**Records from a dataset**
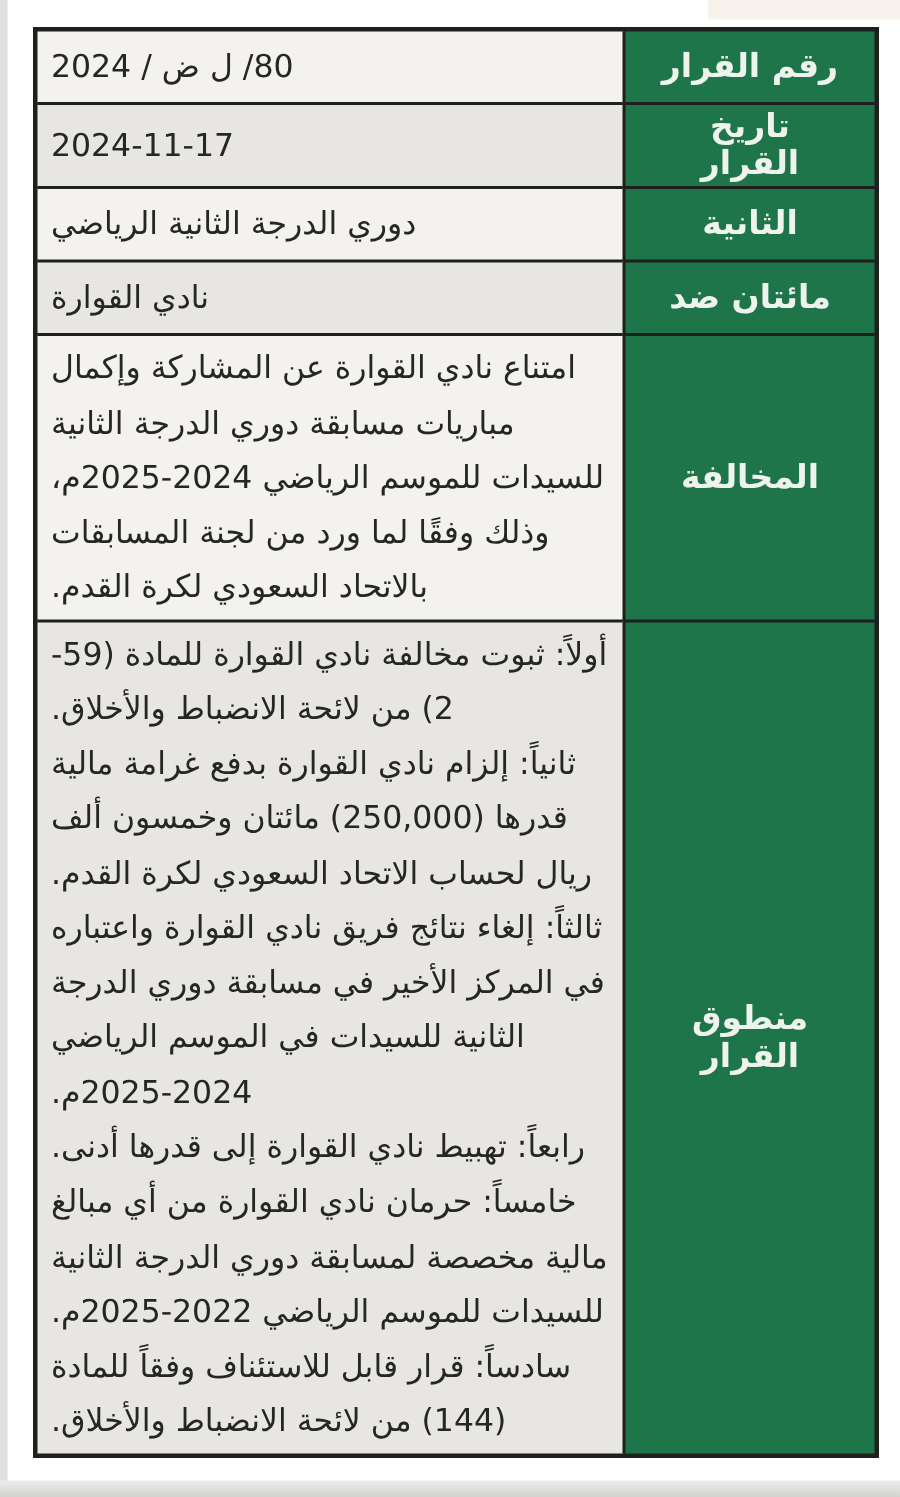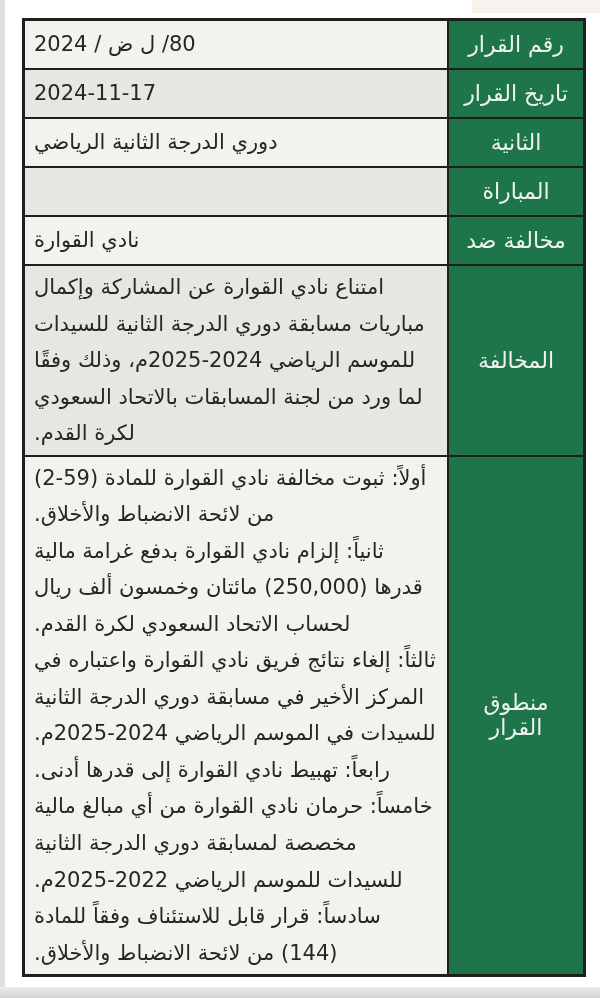--- a/index.html
+++ b/index.html
@@ -38,24 +38,24 @@
   table.decision th,
   table.decision td{
     border:2px solid var(--border);
     height:41px;
     vertical-align:middle;
   }
   th.label-cell{
     width:124px;
     background:var(--header_green);
     color:var(--label_text);
-    font-weight:normal;
+    font-weight:bold;
     font-size:22px;
     text-align:center;
-    padding:2px 5px;
+    padding:2px 21px;
   }
   td.value-cell{
     background:var(--row_light);
     color:var(--text);
     font-size:21px;
     text-align:left;
     padding:3px 9px;
   }
   tr:nth-child(even) td.value-cell{
     background:var(--row_gray);
@@ -86,27 +86,21 @@
             <div class="clause">2024-11-17</div>
           </td>
   </tr>
         <tr>
     <th class="label-cell">الثانية</th>
     <td class="value-cell">
             <div class="clause">دوري الدرجة الثانية الرياضي</div>
           </td>
   </tr>
         <tr>
-    <th class="label-cell">المباراة</th>
-    <td class="value-cell">
-            <div class="clause"></div>
-          </td>
-  </tr>
-        <tr>
-    <th class="label-cell">مخالفة ضد</th>
+    <th class="label-cell">مائتان ضد</th>
     <td class="value-cell">
             <div class="clause">نادي القوارة</div>
           </td>
   </tr>
         <tr>
     <th class="label-cell">المخالفة</th>
     <td class="value-cell">
             <div class="clause">امتناع نادي القوارة عن المشاركة وإكمال مباريات مسابقة دوري الدرجة الثانية للسيدات للموسم الرياضي 2024-2025م، وذلك وفقًا لما ورد من لجنة المسابقات بالاتحاد السعودي لكرة القدم.</div>
           </td>
   </tr>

**TASK STATEMENT**
Give back every record above word for word, dropping pictures.

**ANSWER BOX**
--- a/index.html
+++ b/index.html
@@ -38,24 +38,24 @@
   table.decision th,
   table.decision td{
     border:2px solid var(--border);
     height:41px;
     vertical-align:middle;
   }
   th.label-cell{
     width:124px;
     background:var(--header_green);
     color:var(--label_text);
-    font-weight:normal;
+    font-weight:bold;
     font-size:22px;
     text-align:center;
-    padding:2px 5px;
+    padding:2px 21px;
   }
   td.value-cell{
     background:var(--row_light);
     color:var(--text);
     font-size:21px;
     text-align:left;
     padding:3px 9px;
   }
   tr:nth-child(even) td.value-cell{
     background:var(--row_gray);
@@ -86,27 +86,21 @@
             <div class="clause">2024-11-17</div>
           </td>
   </tr>
         <tr>
     <th class="label-cell">الثانية</th>
     <td class="value-cell">
             <div class="clause">دوري الدرجة الثانية الرياضي</div>
           </td>
   </tr>
         <tr>
-    <th class="label-cell">المباراة</th>
-    <td class="value-cell">
-            <div class="clause"></div>
-          </td>
-  </tr>
-        <tr>
-    <th class="label-cell">مخالفة ضد</th>
+    <th class="label-cell">مائتان ضد</th>
     <td class="value-cell">
             <div class="clause">نادي القوارة</div>
           </td>
   </tr>
         <tr>
     <th class="label-cell">المخالفة</th>
     <td class="value-cell">
             <div class="clause">امتناع نادي القوارة عن المشاركة وإكمال مباريات مسابقة دوري الدرجة الثانية للسيدات للموسم الرياضي 2024-2025م، وذلك وفقًا لما ورد من لجنة المسابقات بالاتحاد السعودي لكرة القدم.</div>
           </td>
   </tr>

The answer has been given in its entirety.